=== Task requirements ===
Only the lines containing "Pachyrhizus" belong in the answer; find them in the material below.

*** Input for this task

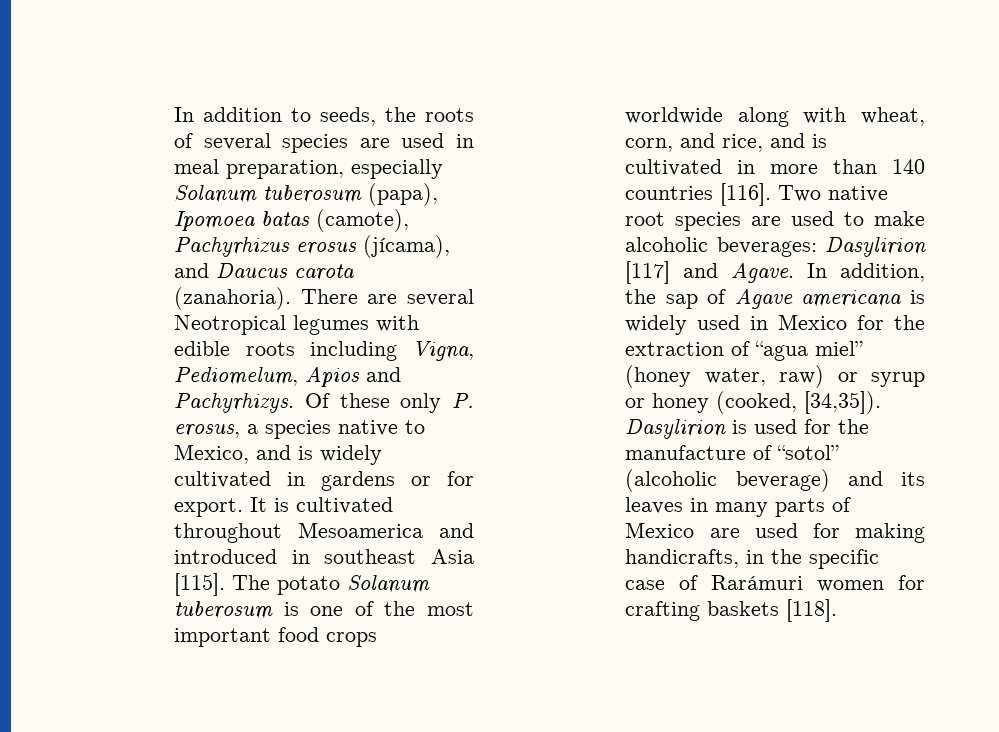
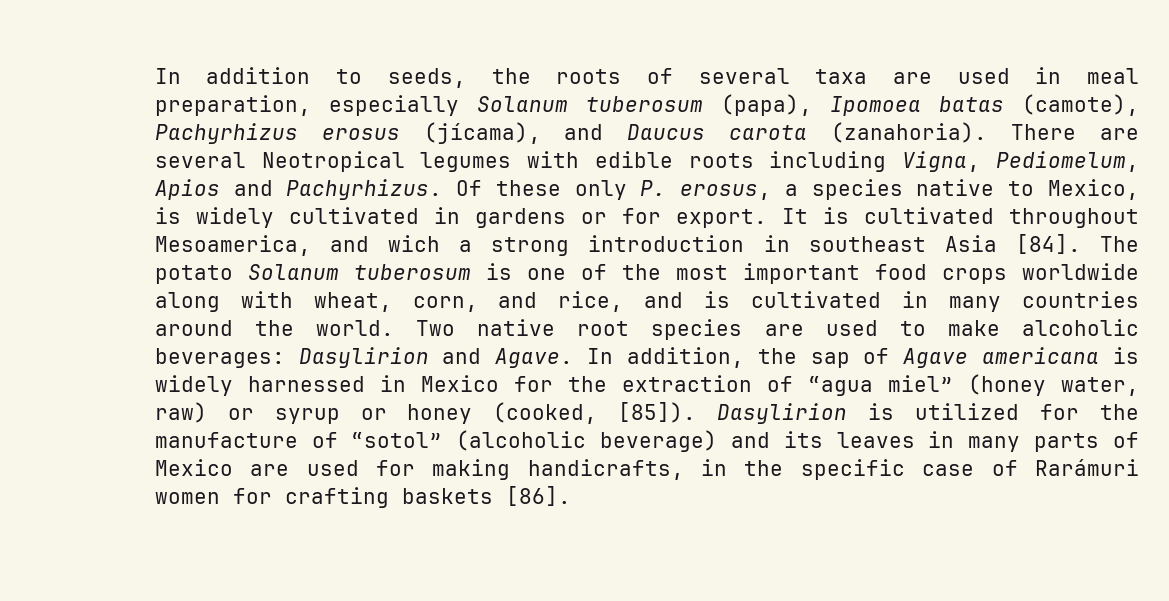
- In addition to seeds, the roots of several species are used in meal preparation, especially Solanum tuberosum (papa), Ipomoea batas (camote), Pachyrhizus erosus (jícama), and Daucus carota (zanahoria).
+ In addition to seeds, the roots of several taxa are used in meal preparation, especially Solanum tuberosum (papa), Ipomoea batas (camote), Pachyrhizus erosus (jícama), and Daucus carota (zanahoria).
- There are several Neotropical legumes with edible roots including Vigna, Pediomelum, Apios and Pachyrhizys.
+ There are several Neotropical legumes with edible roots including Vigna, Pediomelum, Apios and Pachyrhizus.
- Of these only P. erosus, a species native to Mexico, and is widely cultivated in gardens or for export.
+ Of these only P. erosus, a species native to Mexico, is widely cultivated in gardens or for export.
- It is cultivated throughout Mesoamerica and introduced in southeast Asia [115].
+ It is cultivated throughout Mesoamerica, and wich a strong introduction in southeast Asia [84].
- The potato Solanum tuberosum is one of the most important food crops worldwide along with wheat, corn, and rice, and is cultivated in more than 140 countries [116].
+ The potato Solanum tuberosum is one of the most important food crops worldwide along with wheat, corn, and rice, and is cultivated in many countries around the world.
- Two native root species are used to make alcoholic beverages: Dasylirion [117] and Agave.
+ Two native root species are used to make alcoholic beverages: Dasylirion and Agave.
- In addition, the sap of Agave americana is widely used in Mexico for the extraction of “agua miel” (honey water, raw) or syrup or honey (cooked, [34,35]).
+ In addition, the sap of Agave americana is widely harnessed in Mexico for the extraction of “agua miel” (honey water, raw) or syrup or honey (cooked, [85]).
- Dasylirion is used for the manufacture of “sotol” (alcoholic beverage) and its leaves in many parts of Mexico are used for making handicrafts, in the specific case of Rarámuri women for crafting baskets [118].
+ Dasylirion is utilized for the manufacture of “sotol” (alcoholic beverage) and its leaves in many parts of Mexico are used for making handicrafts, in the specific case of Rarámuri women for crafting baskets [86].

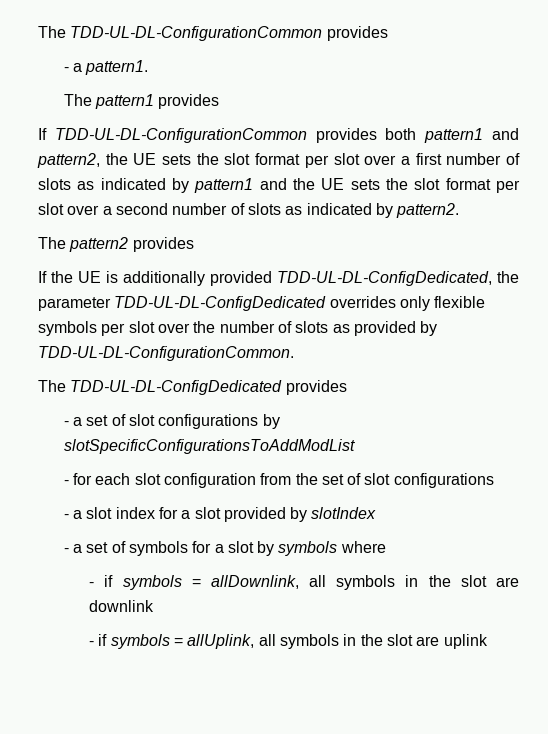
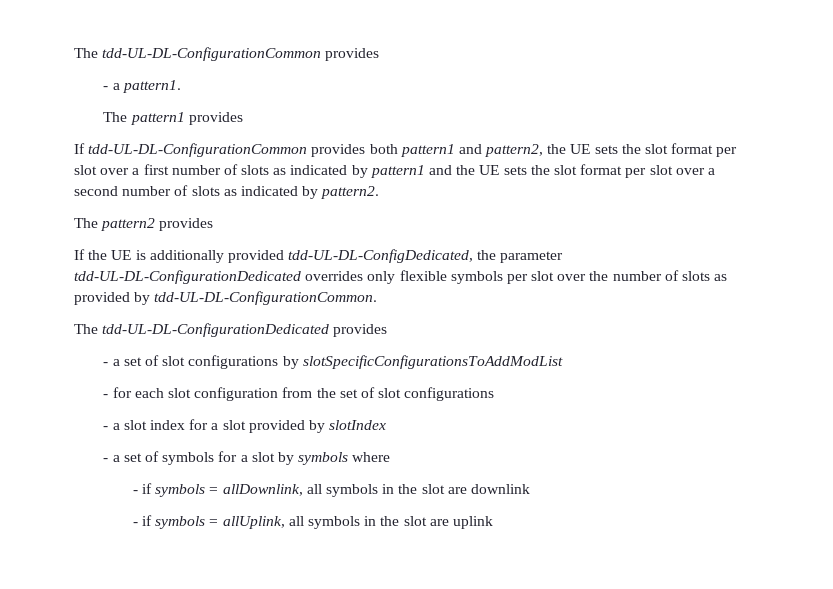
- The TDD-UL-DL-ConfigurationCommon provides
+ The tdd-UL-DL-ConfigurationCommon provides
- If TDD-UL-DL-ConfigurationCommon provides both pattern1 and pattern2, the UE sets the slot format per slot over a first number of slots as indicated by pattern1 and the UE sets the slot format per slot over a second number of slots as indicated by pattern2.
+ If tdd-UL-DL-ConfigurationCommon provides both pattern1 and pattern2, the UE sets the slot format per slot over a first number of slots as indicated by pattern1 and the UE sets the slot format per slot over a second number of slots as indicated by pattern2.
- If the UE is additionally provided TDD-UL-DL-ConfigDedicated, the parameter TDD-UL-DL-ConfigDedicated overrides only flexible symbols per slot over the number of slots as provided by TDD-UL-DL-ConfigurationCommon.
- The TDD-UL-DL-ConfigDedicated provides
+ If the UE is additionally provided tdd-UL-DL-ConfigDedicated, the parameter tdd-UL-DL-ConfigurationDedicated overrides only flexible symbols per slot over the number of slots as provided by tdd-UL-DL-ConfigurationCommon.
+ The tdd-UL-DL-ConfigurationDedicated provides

******
*** Input for this task

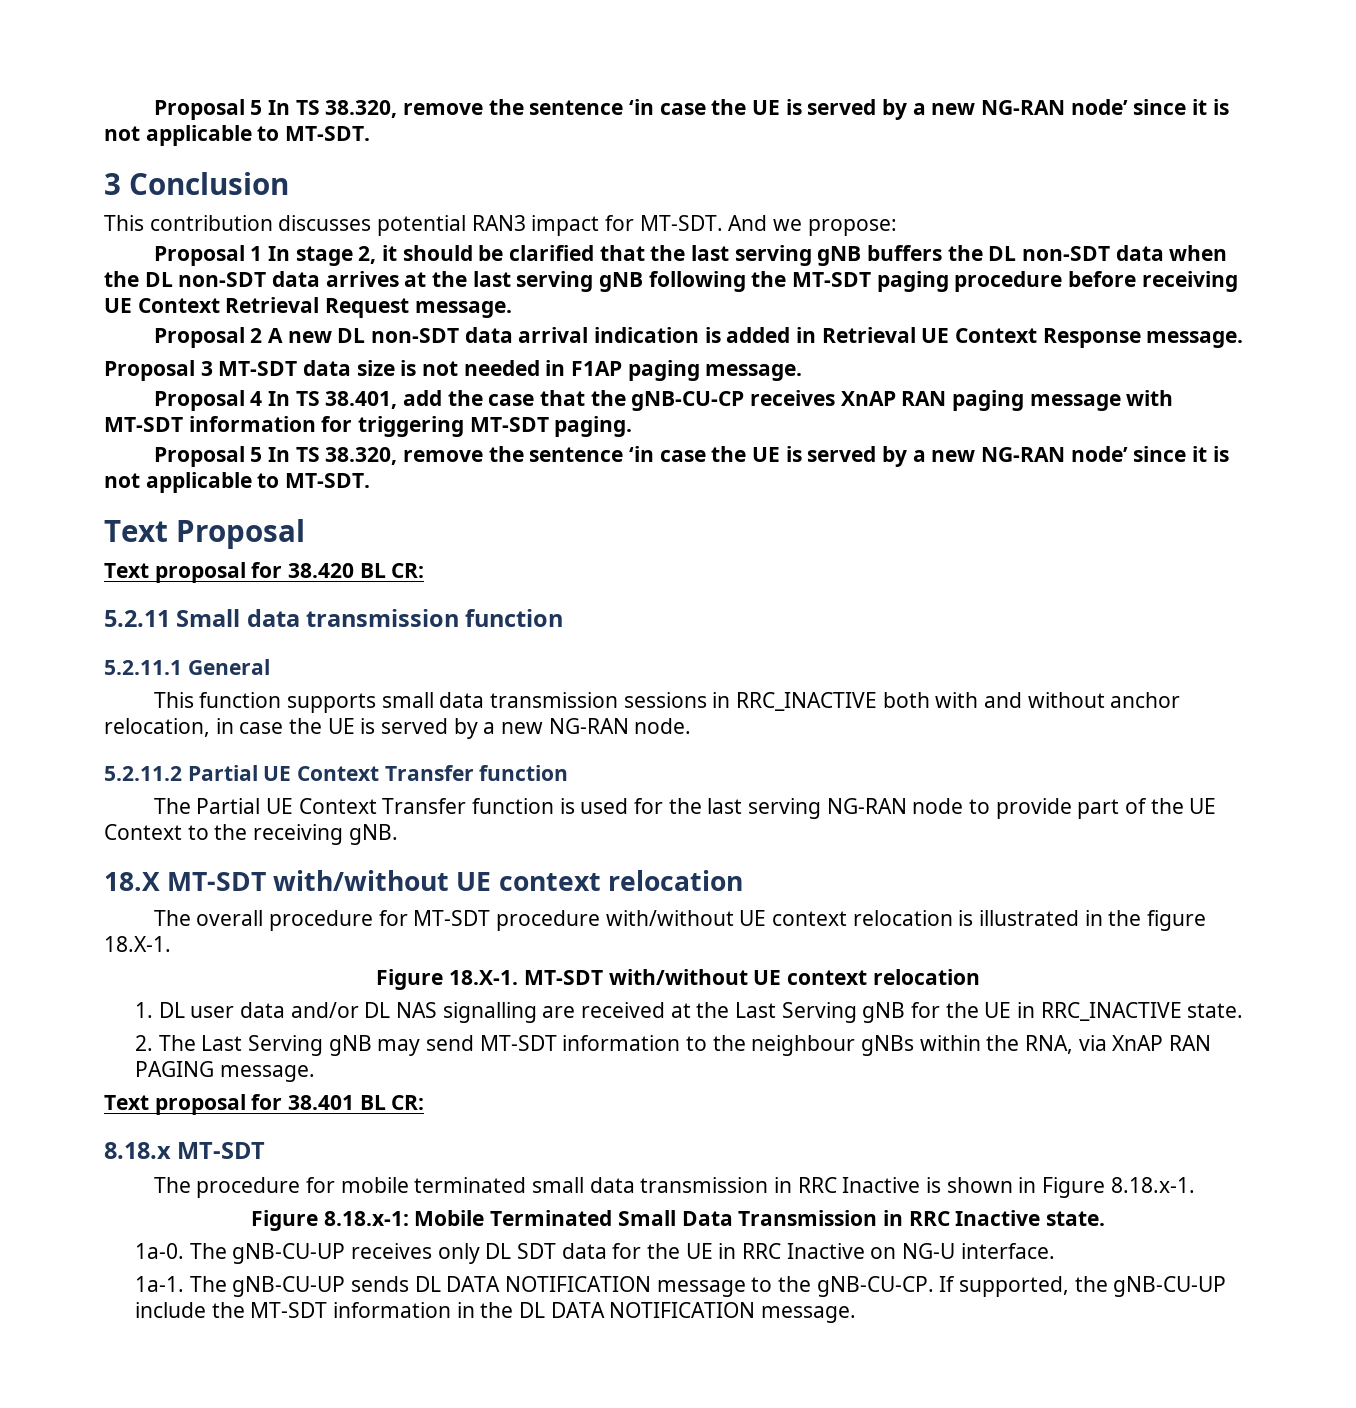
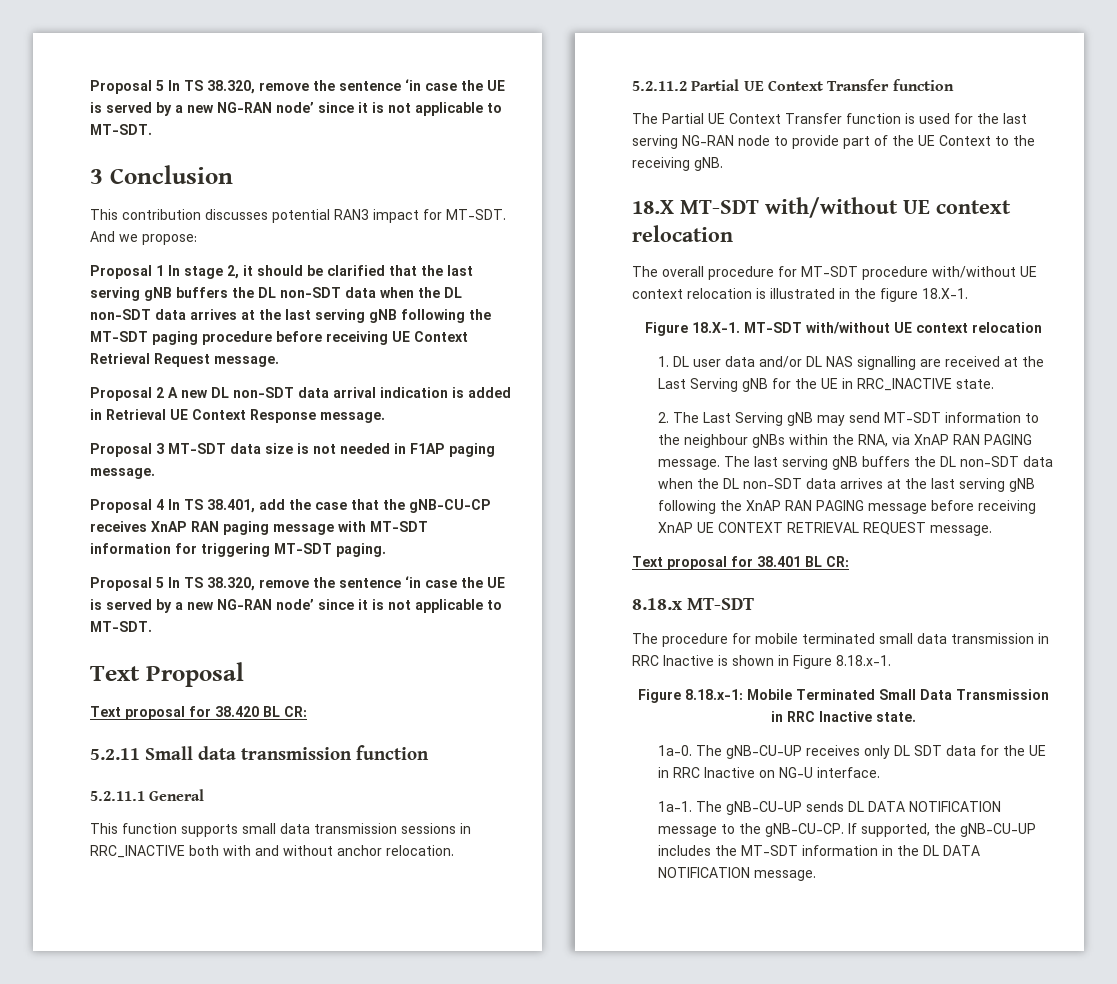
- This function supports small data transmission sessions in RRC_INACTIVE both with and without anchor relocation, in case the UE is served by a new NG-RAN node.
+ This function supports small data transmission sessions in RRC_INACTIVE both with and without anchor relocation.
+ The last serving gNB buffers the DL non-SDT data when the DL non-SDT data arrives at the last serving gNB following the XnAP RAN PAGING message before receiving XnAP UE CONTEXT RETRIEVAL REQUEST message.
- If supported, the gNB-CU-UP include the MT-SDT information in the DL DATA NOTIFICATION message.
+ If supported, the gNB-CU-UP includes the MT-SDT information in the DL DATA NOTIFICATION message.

******

=== Exercise result ===
- In addition to seeds, the roots of several species are used in meal preparation, especially Solanum tuberosum (papa), Ipomoea batas (camote), Pachyrhizus erosus (jícama), and Daucus carota (zanahoria).
+ In addition to seeds, the roots of several taxa are used in meal preparation, especially Solanum tuberosum (papa), Ipomoea batas (camote), Pachyrhizus erosus (jícama), and Daucus carota (zanahoria).
+ There are several Neotropical legumes with edible roots including Vigna, Pediomelum, Apios and Pachyrhizus.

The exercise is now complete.